Mai come in questo periodo, cosi’ tante inchieste penali hanno coinvolto e stanno stravolgendo l’assetto di comando di alcune tra le piu’ grandi imprese italiane : Finmeccanica, Eni, Monte dei Paschi di Siena, BPM.
In comune le inchieste hanno le modalita’ del dolo e gli attori.
Come ha enunciato pubblicamente l’on. Silvio Berlusconi, le tangenti si devono pagare per lavorare, ed e’ normale quindi che i top manager delle nostre piu’ grandi imprese debbano essere impegnati a capire chi contattare , che sia corruttibile, quale sia il faccendiere referenziato in quel paese, ed infine quale transito deve fare il denaro. Ma ora sembra aggiungersi una variante al giro delle mazzette: in quanta parte devono ritornare in Italia per essere suddivisi tra i politici-partiti e tra loro manager, che non si contentano piu’ della semplice poltrona, e del banale ruolo di smista-tangenti. Tragica testimonianza delle telefonate dei top manager e’ la loro costante inquietuìitudine alla gratificazione di tizio e caio , affinche’ la loro posizione possa essere mantenuta. Nessuna , nessuna traccia, di problemi strategici, tecnici o finanziari. Nessun disegno prospettico di dove condurre la propria azienda.

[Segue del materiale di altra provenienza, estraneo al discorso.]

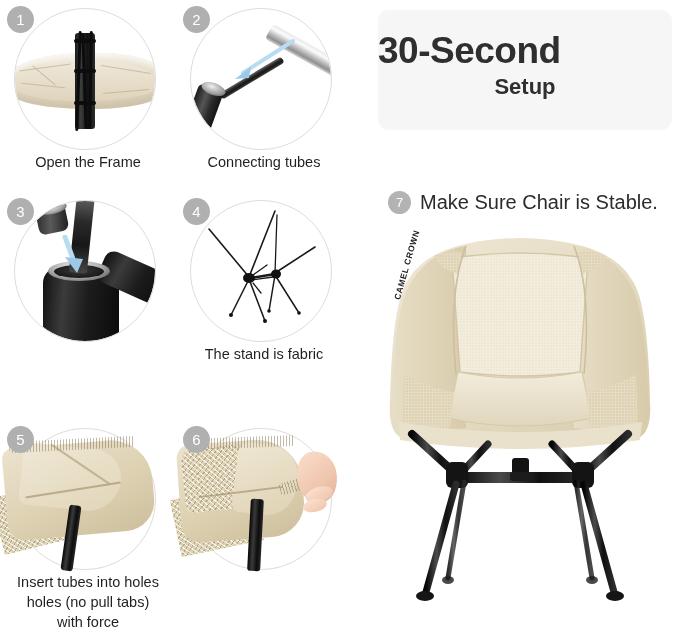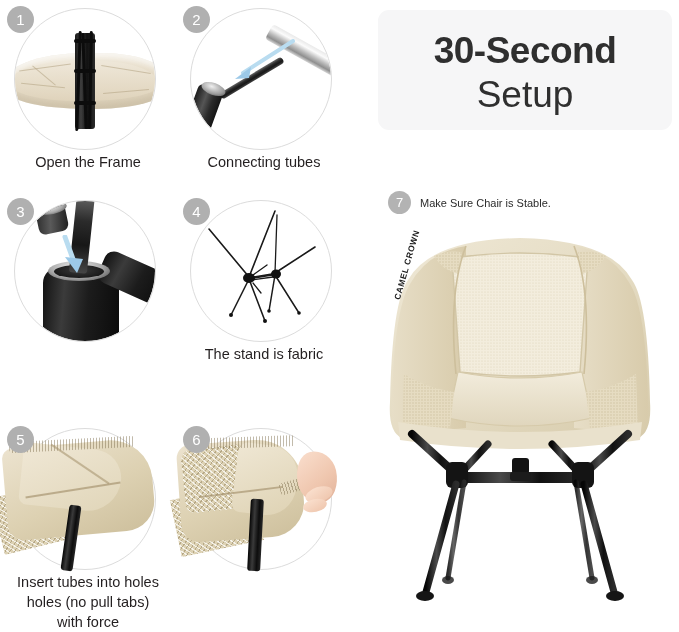"30-Second" .hero-line1 { text-align: center -> none }
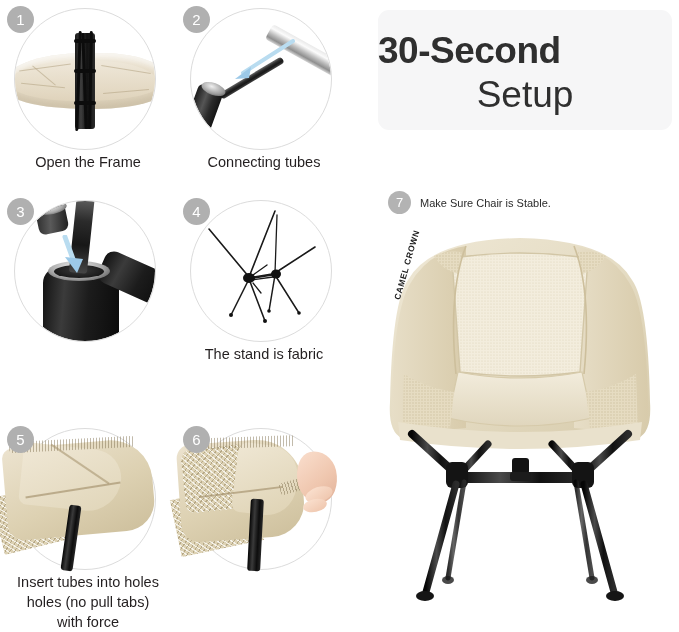"Setup" .hero-line2 { font-size: 37px -> 22px; font-weight: normal -> bold }
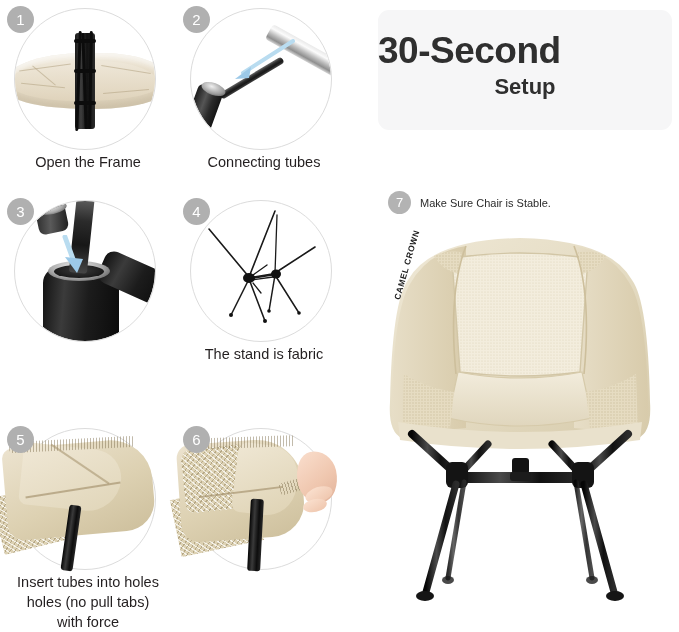"Make Sure Chair is Stable." .step7-text { font-size: 11px -> 20px }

Il fatto piu’ drammatico di quanto scritto e’ la convinzione che, in gran parte degli imprenditori ,si e’ diffusa della assoluta necessita’ di pagare il lavoro, come unica strada per lavorare. Questo convincimento svilisce l’impresa e la rende sempre piu’ fragile rispetto al mercato, togliendo energie all’imprenditore, rispetto al disegno di strategie e di conduzione parsimoniosa dell’azienda. Travisa il convincimento che il mercato premia il merito, convertendo questo assioma nel piu’ banale : il mercato premia i furbi.

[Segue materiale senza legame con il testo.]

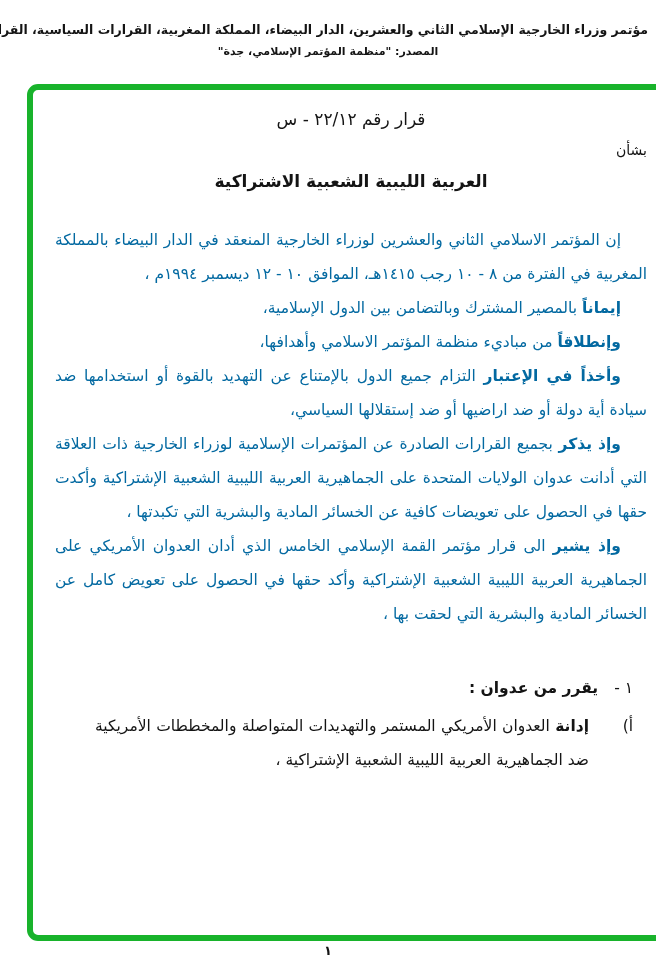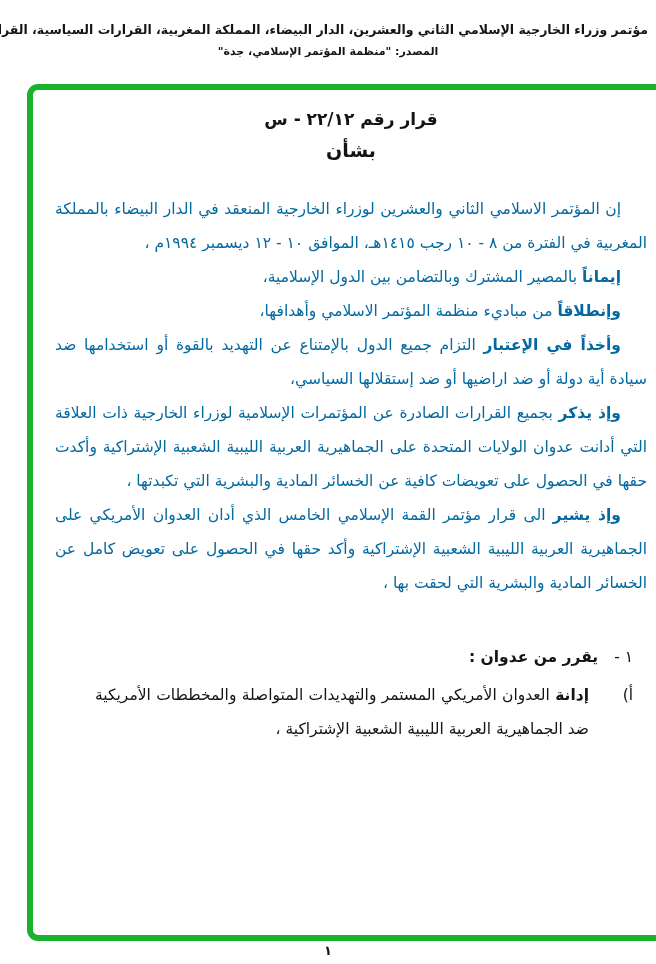"قرار رقم ٢٢/١٢ - س" .doc-title .t1 { font-weight: bold -> normal }
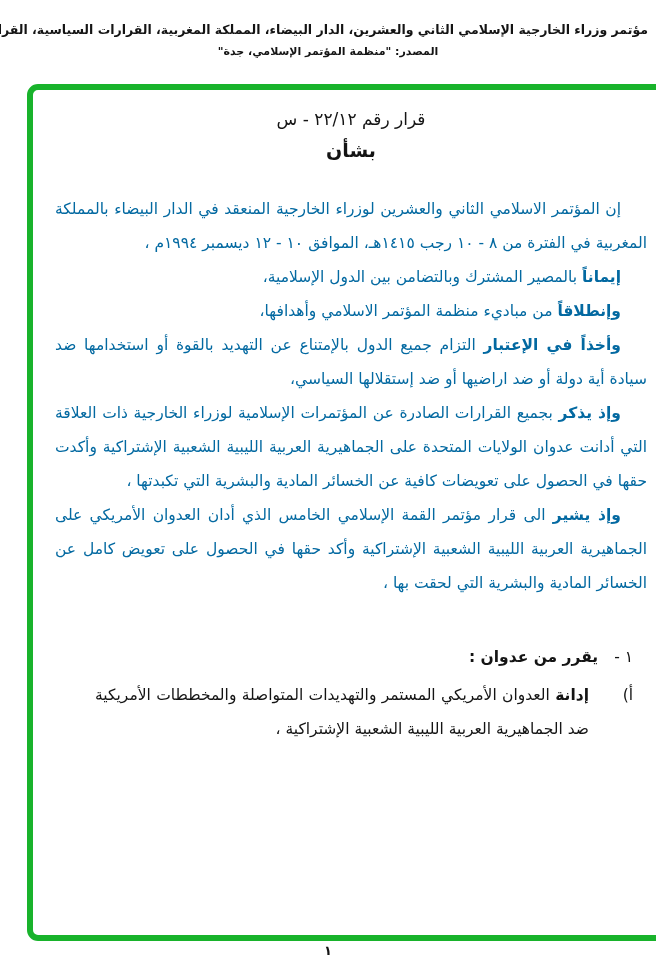"بشأن" .doc-title .t2 { font-size: 19px -> 14px; font-weight: bold -> normal; text-align: none -> right }
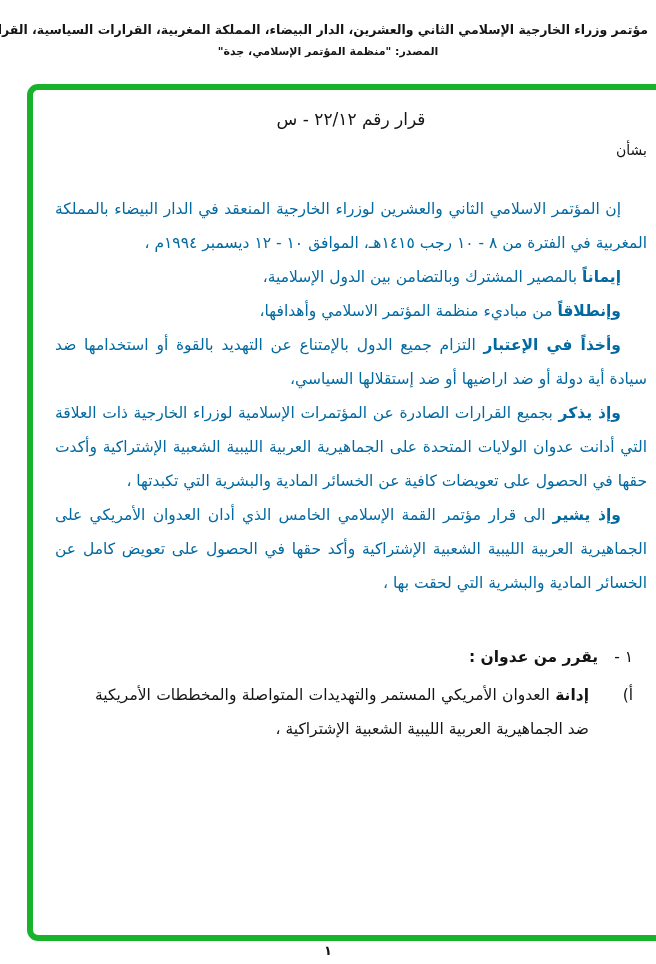"العربية الليبية الشعبية الاشتراكية" div.t4 { html: none -> <div>العربية الليبية الشعبية الاشتراكية</div> }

Il tempo fortunatamente e’ galantuomo ed alla fine rende merito alle imprese virtuose ed ai manager onesti, azzerando tutto quanto e’ stato costruito sulla truffa ed il malaffare. Purtroppo in questo percorso, qualcuno piu’ debole, offeso e mortificato nella propria dignita’ rinuncia a combattere, talvolta rinuncia all vita.
Oggi all’Italia manca una classe dirigente capace di avere una visione, che inventi il futuro della propria gente e delle proprie imprese, che abbia il coraggio di sfidare i luoghi comuni, che abbia la forza di andare contro corrente, se la massa declina verso la strada piu’ comoda , ma alla lunga piu’ insicura.
Mai tanti vecchi, non nell’eta’ ma nella cultura, hanno avuto e mantenuto il potere nelle loro mani, in una forma tanto egoistica, da non ipotizzare quel passaggio generazionale di responsabilita’ , che e’ alla base di un cambiamento necessario al miglioramento costante della societa’.
Le prossime elezioni potrebbero non cambiare ancora nulla, potrebbero altresi’ aprire il Parlamento ad una moltitudine di giovani armati solo di entusiasmo e speriamo di tanti anticorpi a quella malattia tutta italiana della furbizia, senza intelligenza.